The study (“cGAS Surveillance of Micronuclei Links Genome Instability to Innate Immunity”), which appears in Nature, sheds new light on how potentially cancerous cells are flagged, so that they can be removed as part of the body’s natural surveillance systems before tumors form, according to the team.
“DNA is strictly compartmentalized within the nucleus to prevent autoimmunity; despite this, cyclic GMP–AMP synthase (cGAS), a cytosolic sensor of double-stranded DNA, is activated in autoinflammatory disorders and by DNA damage,” write the investigators. “Here, we report that cGAS localizes to micronuclei arising from genome instability in a mouse model of monogenic autoinflammation, after exogenous DNA damage and spontaneously in human cancer cells.”

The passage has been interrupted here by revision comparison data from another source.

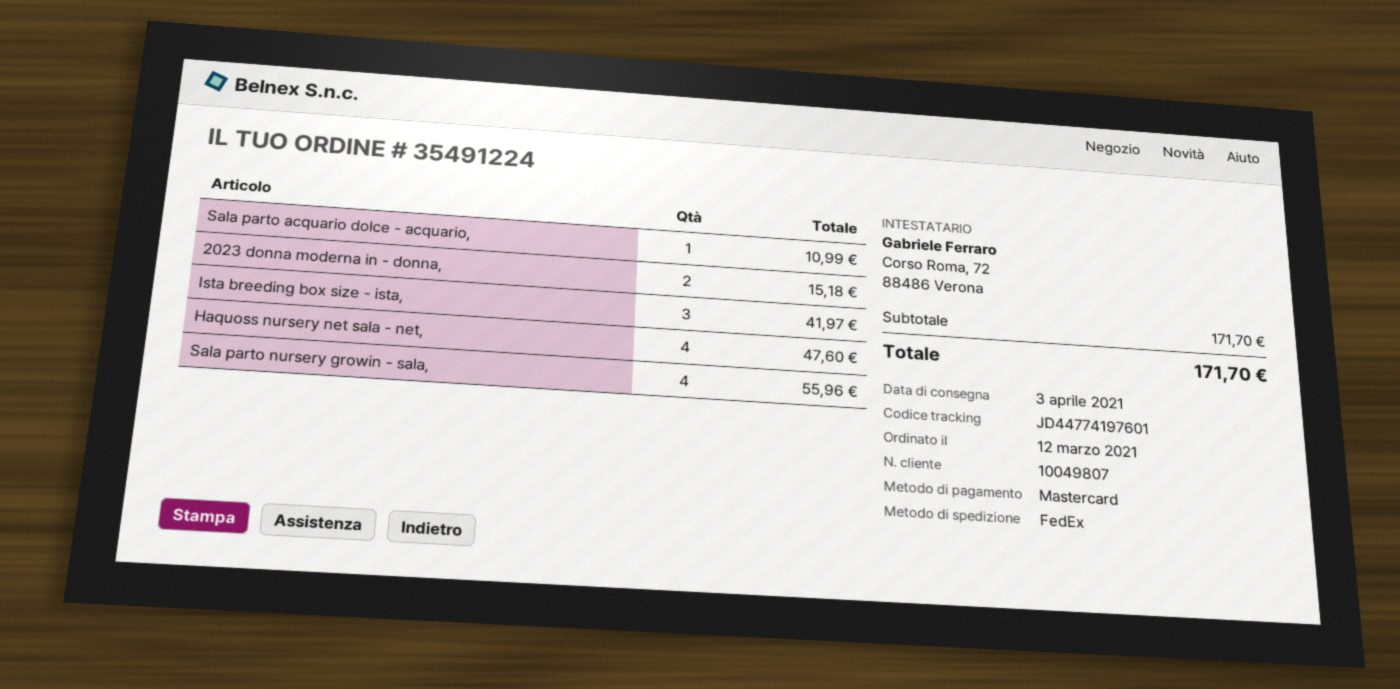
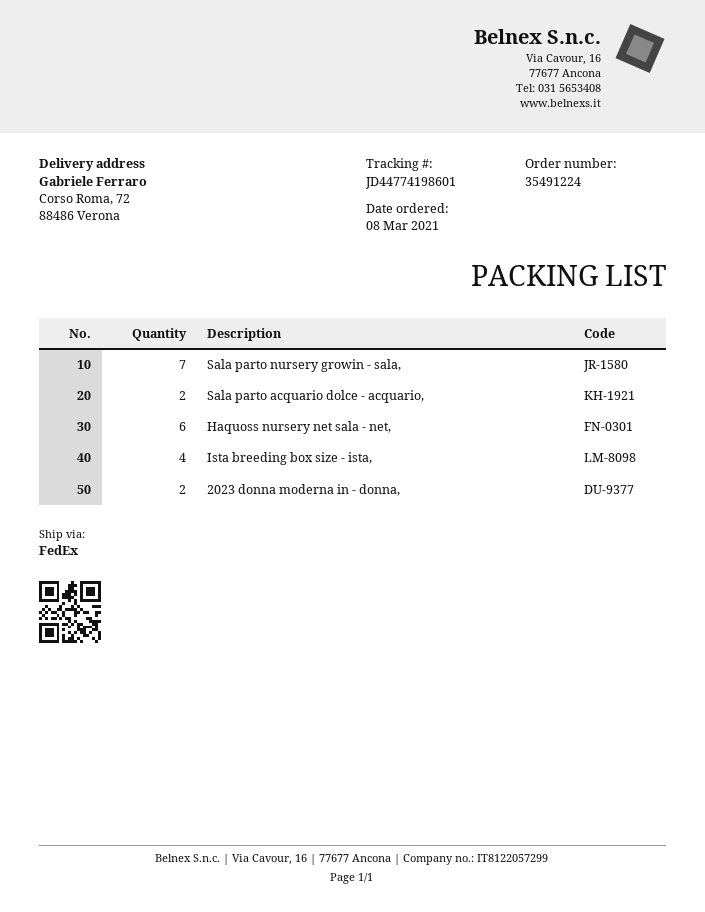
order date: 2021-03-12 -> 2021-03-08
tracking number: JD44774197601 -> JD44774198601
Sala parto acquario dolce - acquario,: 1 -> 2
Ista breeding box size - ista,: 3 -> 4
Haquoss nursery net sala - net,: 4 -> 6
Sala parto nursery growin - sala,: 4 -> 7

“As DNA damage is often one of the early steps in the development of cancer, the detection of micronuclei by cGAS could therefore be an important early alarm system allowing the human body to detect and remove potentially cancerous cells.”
The researchers also believe their findings could open the door to understanding how inflammation occurs in certain types of autoinflammatory diseases, where the immune system attacks the body’s own tissues.
“Our findings provide a possible new mechanism for how the body protects itself against cancer, but in some circumstances could instead trigger inflammatory disease,” says lead author Karen Mackenzie, Ph.D.
“We hope that this research will inform future studies into the development of improved therapeutic approaches,” adds Martin Reijns, Ph.D., senior research fellow.